3 is a magic number
MongoDB (and other NoSQL solutions) are architected from the ground up to scale and be run in a robust cluster. This is worlds-apart from traditional databases like MySQL or Oracle, where replication is an after-thought and sharding has to be performed explicitly at the application level.
10gen is offering free MongoDB web classes right now. There are probably faster ways to come up to speed, but the format (short video, quiz, homework, etc) is perfect for some people. I’ve signed up to make sure I’m not missing anything.
Today I’ll go over the configuration of my MongoDB cluster. As I discovered, provided one reads the documentation, it’s surprisingly easy to get up and running.
MongoDB cluster architecture
If you need redundancy and auto-failover, then Replica Sets are awesome. As you’ve probably gathered from the name, your data is automatically mirrored on every node in your set.
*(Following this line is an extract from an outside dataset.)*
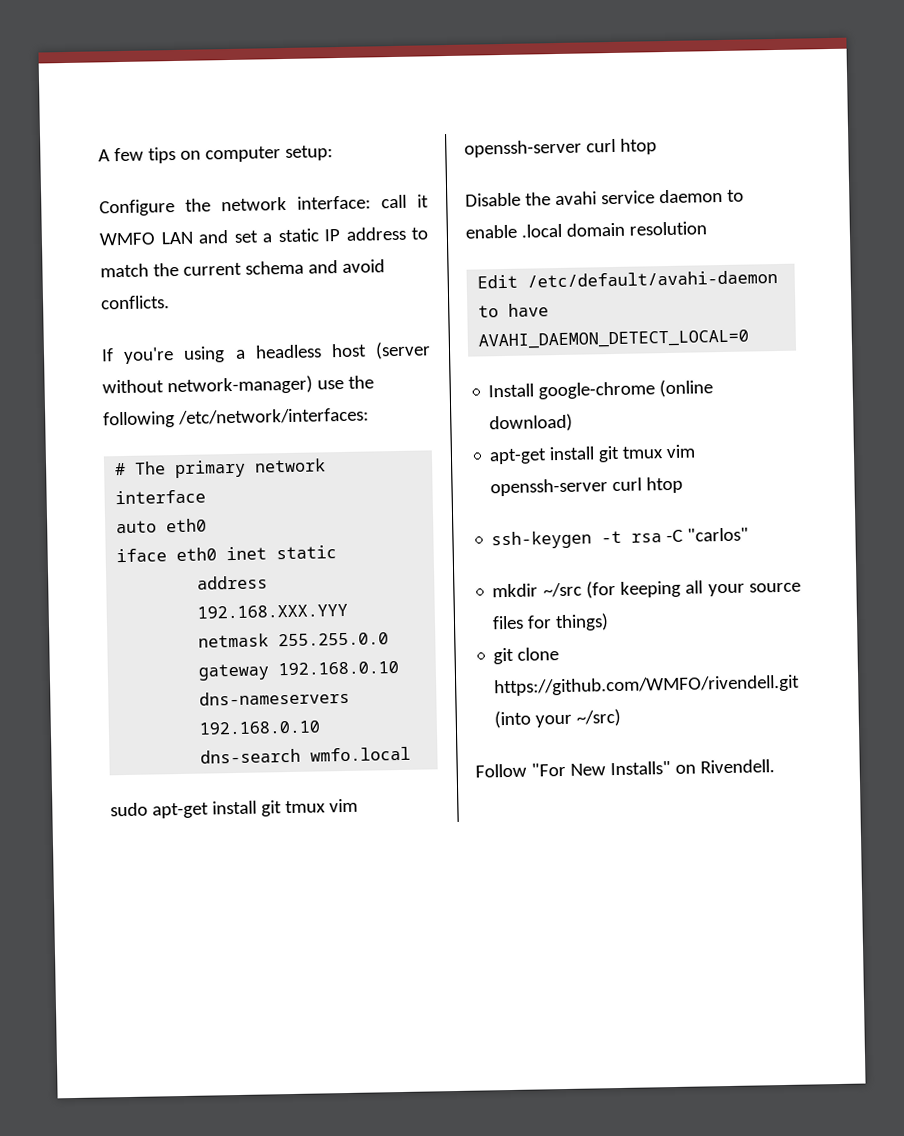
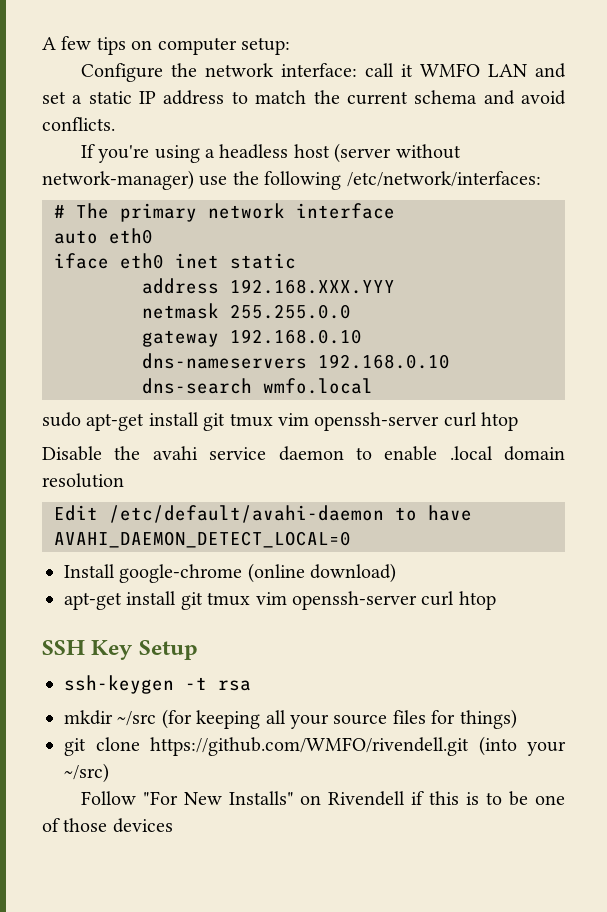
(684, 485) none -> [42,640,198,660] // SSH Key Setup
[666,527,750,543] -C "carlos" -> (251, 685) none
[699,759,775,774] Rivendell. -> [328,791,565,806] [42,818,173,833] Rivendell if this is to be one of those devices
When operating in a Replica Set, a primary node is elected, to which all writes will go. Reads can be performed against any node, although you may need to account for replication lag (the time it takes for secondaries to copy writes from the primary).
In addition to normal set participation, nodes in a Replica Set can be:
- silent: these secondaries will not participate in votes
- hidden: these secondaries can’t be voted for, and won’t handle read-only queries
- arbiters: these don’t mirror data at all (thus no queries), but can still vote
These additional set behaviours can be useful for establishing a majority. An election can only successfully promote a secondary to be the primary if a majority can vote. If there is an issue that prevents communication between one half of your nodes and the other, requiring a majority can prevent the accidental election of multiple primaries.
In a traditional SQL system, every tuple you add to a table makes it slower to read from that table next time. Adding an index can help, but there will always be a point where the performance of the table is too poor due to the large number of tuples you have.
In this situation, you might consider breaking your table into 2: A to M tuples go in one table, and N to Z tuples go in the other. Now you need to modify all your applications so that they know where to retrieve and store certain tuples.
MongoDB handles this automatically for you, so you don’t have to modify your application to support DB shards. Just add another shard, ideally a Replica Set just like your first shard. MongoDB will automatically balance the tuples across your shards, keeping track of which tuples are in which shard. Easy.
MongoDB comes with tools for exporting and importing data, if that’s how you want to perform backups.
There’s also a journal that you can enable. The cool thing about using the journal with AWS EBS is that I can just take a snapshot of the EBS volume and this will capture both the journal (recent changes) and the rest of the stored data. That means I can perform all my backups from the AWS Console, which is sometimes more convenient than bashing commands in via SSH.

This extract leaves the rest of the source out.